JAKARTA, KOMPAS.com - Peneliti Sejarah Lembaga Ilmu Pengetahuan Indonesia (LIPI) Asvi Warman Adam mengatakan, Surat Perintah 11 Maret 1966 (Supersemar) sebenarnya berisi perintah Soekarno kepada Soeharto untuk mengambil langkah-langkah yang diperlukan untuk memulihkan ketertiban dan keamanan umum.
Perintah lainnya, meminta Soeharto untuk melindungi Presiden, semua anggota keluarga, hasil karya dan ajarannya.
Akan tetapi, Soeharto tidak melaksanakan perintah tersebut dan mengambil tindakan sendiri di luar perintah Presiden Sukarno.

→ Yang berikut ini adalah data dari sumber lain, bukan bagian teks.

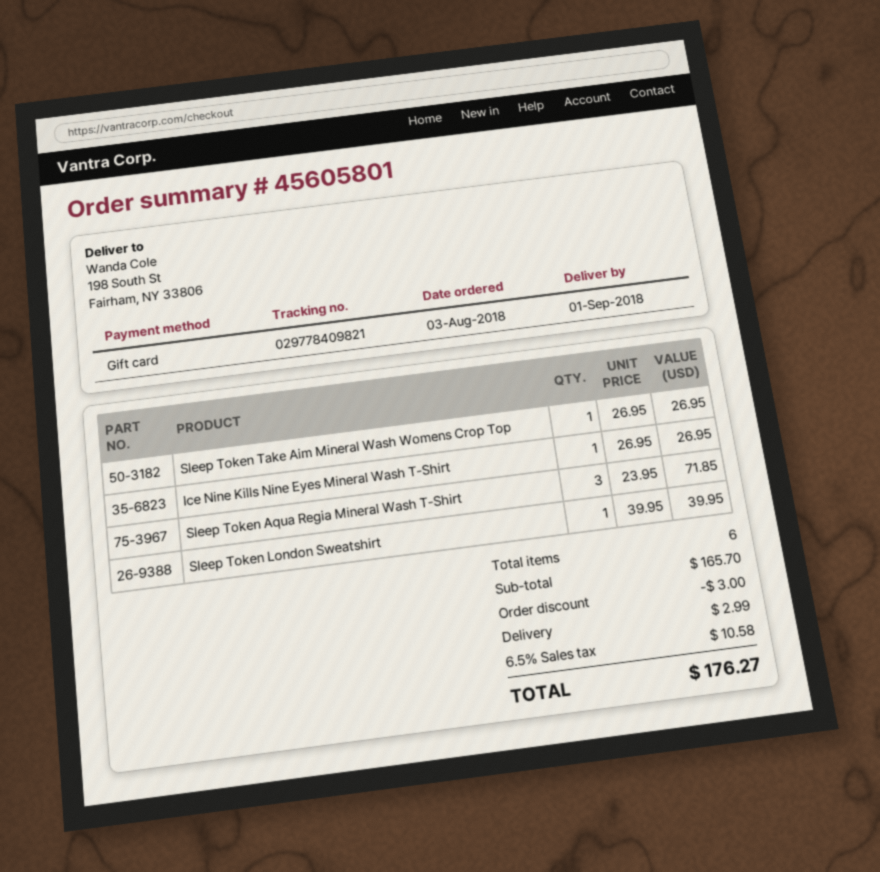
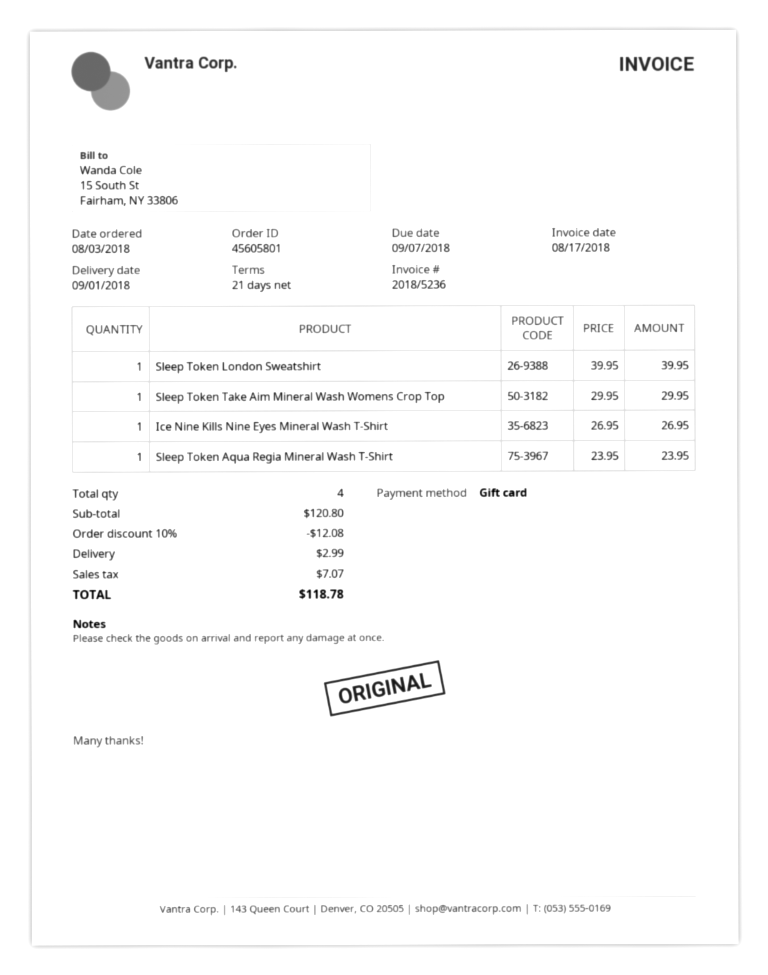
Sleep Token Take Aim Mineral Wash Womens Crop Top: 1 x 26.95 = 26.95 -> 1 x 29.95 = 29.95
Sleep Token Aqua Regia Mineral Wash T-Shirt: 3 x 23.95 = 71.85 -> 1 x 23.95 = 23.95
total quantity: 6 -> 4
subtotal: 165.70 -> 120.80
discount: 3.00 -> 12.08
tax: 10.58 -> 7.07
total: 176.27 -> 118.78

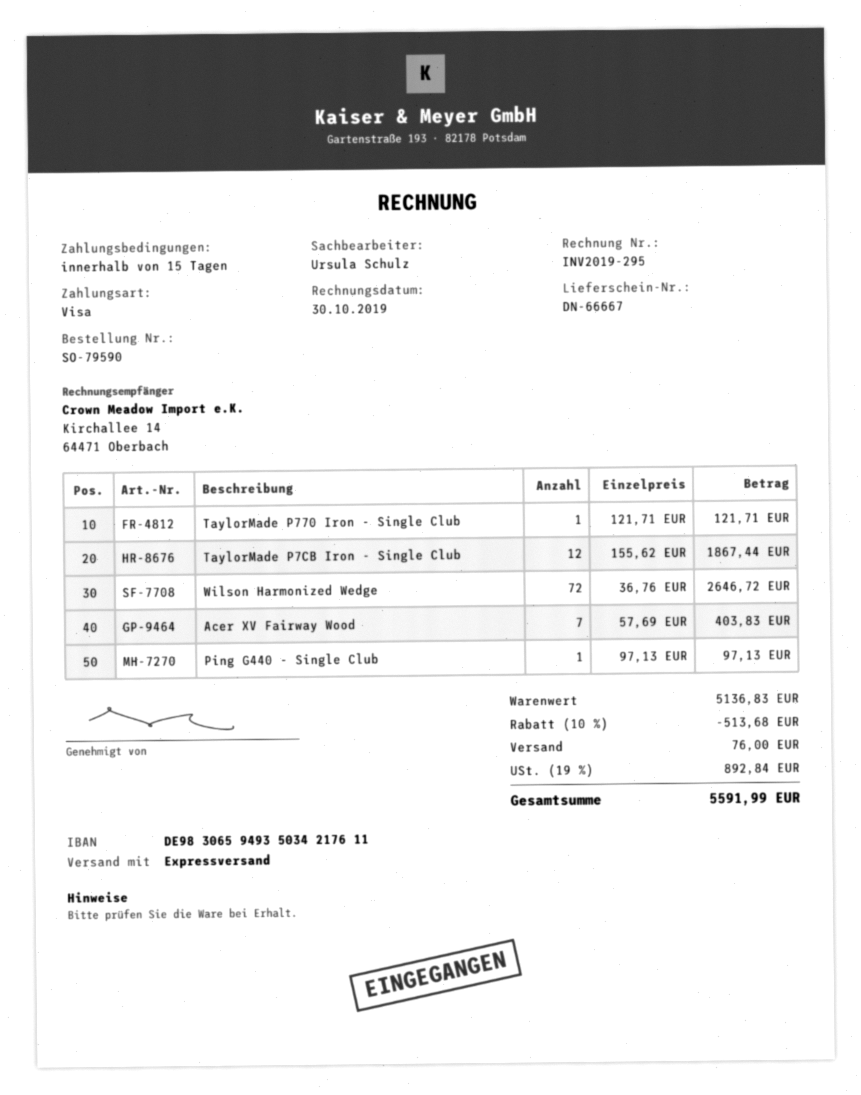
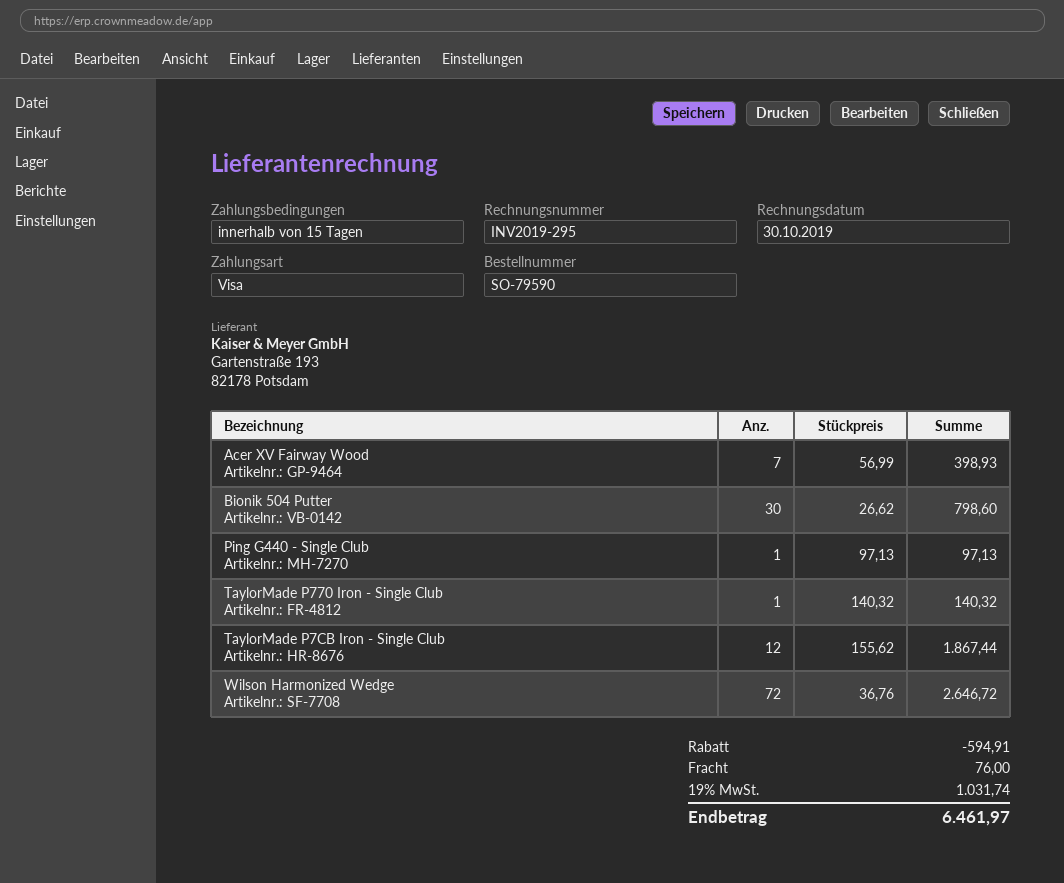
TaylorMade P770 Iron - Single Club: 1 x 121.71 = 121.71 -> 1 x 140.32 = 140.32
Acer XV Fairway Wood: 7 x 57.69 = 403.83 -> 7 x 56.99 = 398.93
Bionik 504 Putter: none -> 30 x 26.62 = 798.60
discount: 513.68 -> 594.91
tax: 19% = 892.84 -> 19% = 1031.74
total: 5591.99 -> 6461.97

Menurut Asvi, tindakan yang dilakukan Soeharto karena Soekarno telah membuat kesalahan fatal dengan mencantumkan kalimat "mengambil suatu tindakan yang dianggap perlu." (Baca: Supersemar, Surat Sakti Penuh Misteri)
Asvi mengatakan, sebagai seorang sipil, Soekarno seharusnya tidak memberikan perintah yang tidak jelas kepada seorang tentara.
Lebih dekat dengan kekuasaan
Surat perintah itu dinilai membawa Soeharto selangkah lebih dekat dengan kekuasaan.
Tafsir atas "mengambil suatu tindakan yang dianggap perlu" menjadi pengambilalihan kekuasaan dari Soekarno.
"Itu kan selangkah lagi untuk mengambil kekuasaan. Betul Jika dikatakan surat itu adalah kunci pengambilalihan kekuasaan. Jadi kalau pakai itu, tinggal diputar kuncinya dan dapatlah kekuasaan," ujar Asvi.
Setelah menerima Supersemar, langkah pertama yang dilakukan Soeharto adalah membubarkan Partai Komunis Indonesia (PKI) dengan Surat Keputusan Presiden No 1/3/1966.
Surat itu dibuat dengan mengatasnamakan Presiden bermodal mandat Supersemar yang ditafsirkan oleh Soeharto sendiri. (Baca: Supersemar, Surat Kuasa atau "Alat Kudeta")
Langkah kedua, Soeharto mengeluarkan Surat Keputusan Presiden No 5 tanggal 18 Maret 1966 tentang penahanan 15 orang menteri yang dianggap terkait PKI dan terlibat Gerakan 30 September 1965.
Presiden Soekarno sempat mengecam tindakan Soeharto menggunakan Supersemar di luar kewenangan yang diberikannya.
Dalam pidatonya yang berjudul “Jangan Sekali-Sekali Meninggalkan Sejarah” (Jasmerah), 17 Agustus 1966, Soekarno menegaskan bahwa Supersemar bukanlah “transfer of sovereignity” dan bukan pula “transfer of authority”.
"Dikiranya SP Sebelas Maret adalah surat penyerahan pemerintahan. Dikiranya SP Sebelas Maret itu suatu transfer of soverignty. Transfer of authority. Padahal tidak! SP Sebelas Maret adalah suatu perintah pengamanan. Perintah pengamanan jalannya pemerintahan. Kecuali itu juga perintah pengamanan keselamatan pribadi Presiden. Perintah pengamanan wibawa Presiden. Perintah pengaman ajaran Presiden. Perintah pengamanan beberapa hal!"